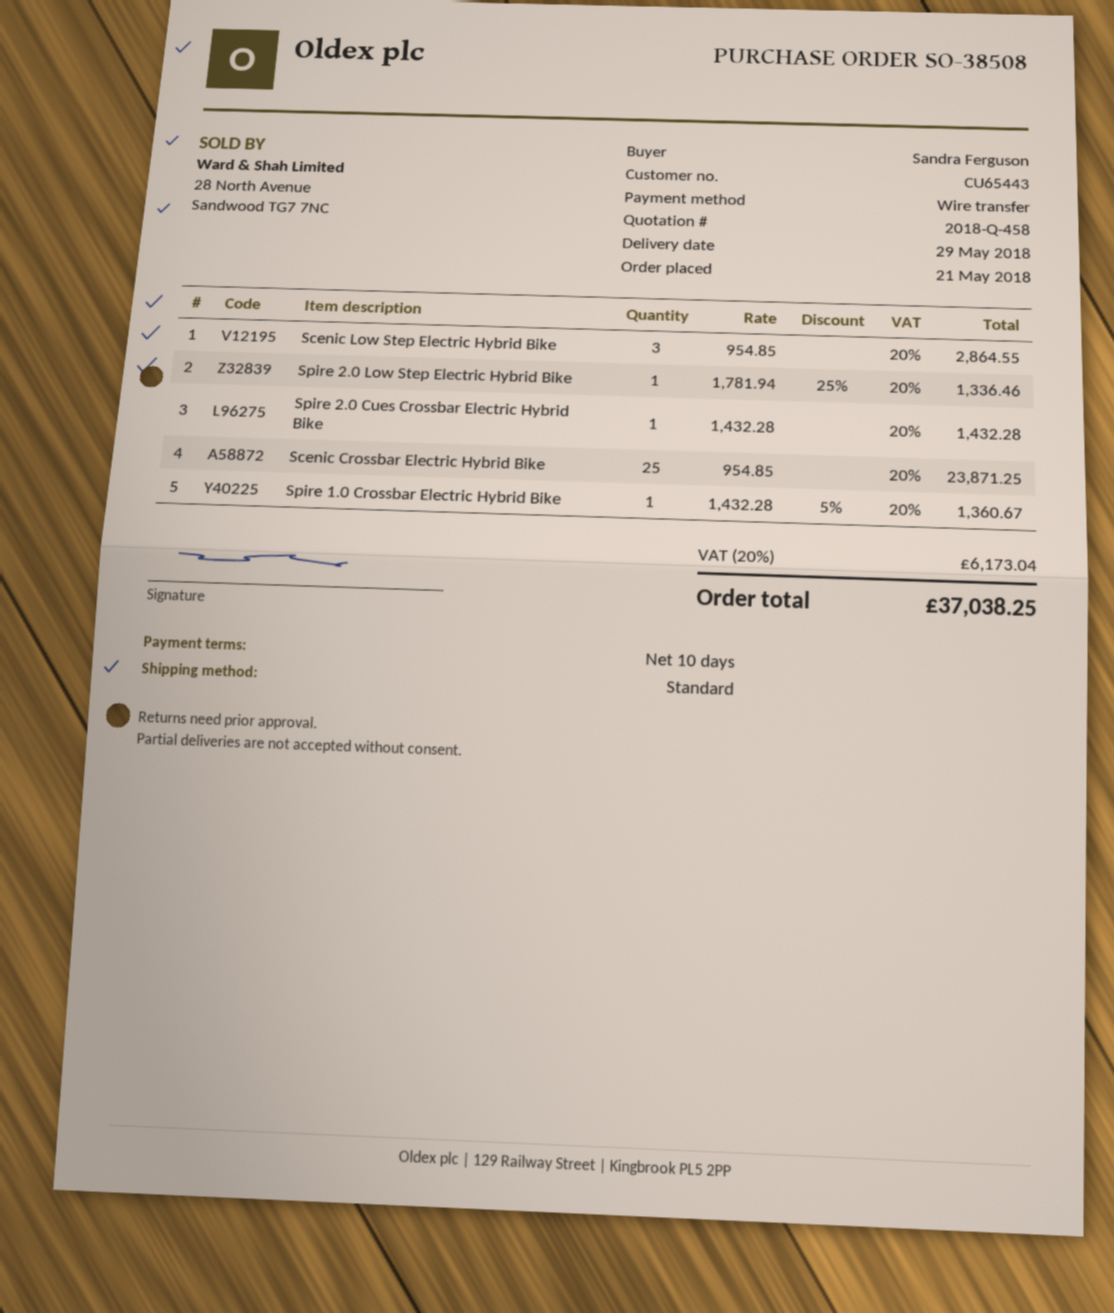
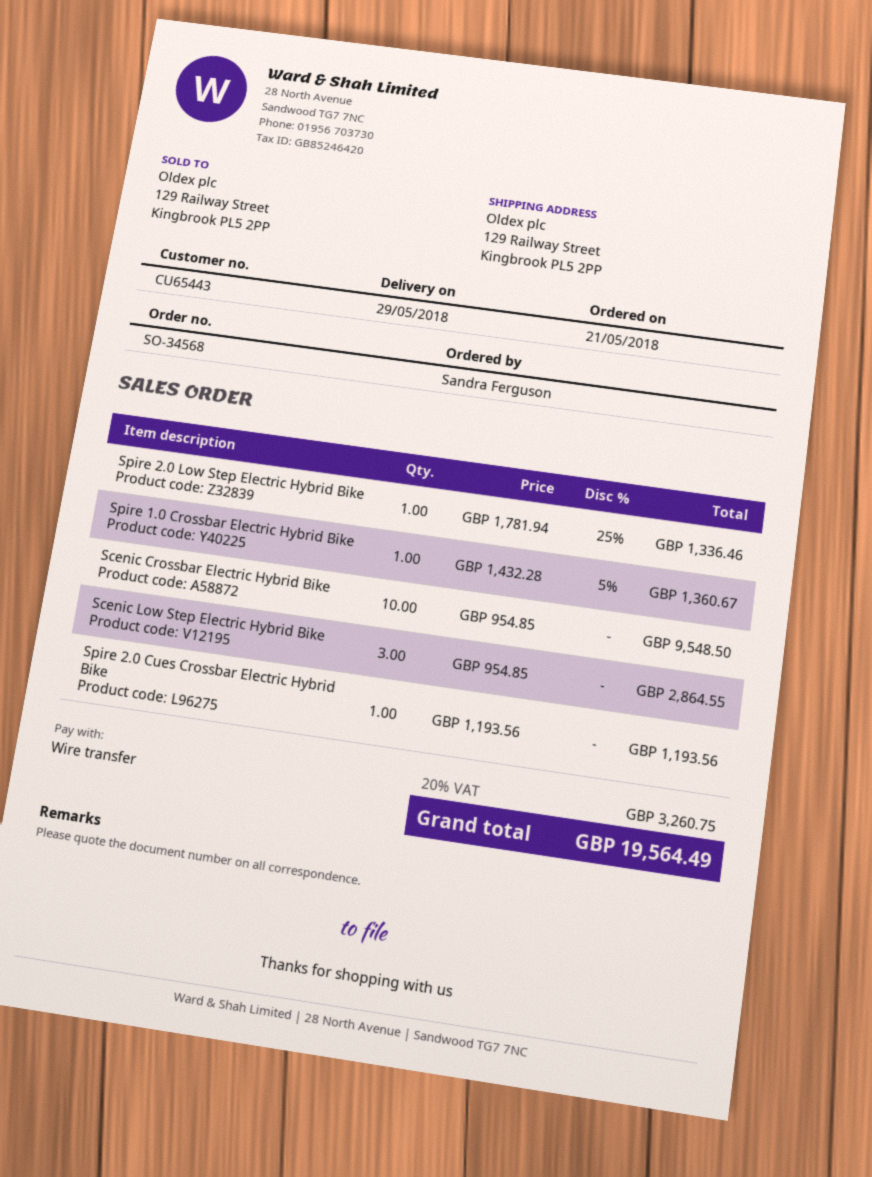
order number: SO-38508 -> SO-34568
Spire 2.0 Cues Crossbar Electric Hybrid Bike: 1 x 1432.28 = 1432.28 -> 1 x 1193.56 = 1193.56
Scenic Crossbar Electric Hybrid Bike: 25 x 954.85 = 23871.25 -> 10 x 954.85 = 9548.50
tax: 20% = 6173.04 -> 20% = 3260.75
total: 37038.25 -> 19564.49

-------

• _WHAT TO PRODUCE_
The full data, repeated exactly and stripped of its pictures, is the expected answer.

• _WRITTEN RESPONSE_
order number: SO-38508 -> SO-34568
Spire 2.0 Cues Crossbar Electric Hybrid Bike: 1 x 1432.28 = 1432.28 -> 1 x 1193.56 = 1193.56
Scenic Crossbar Electric Hybrid Bike: 25 x 954.85 = 23871.25 -> 10 x 954.85 = 9548.50
tax: 20% = 6173.04 -> 20% = 3260.75
total: 37038.25 -> 19564.49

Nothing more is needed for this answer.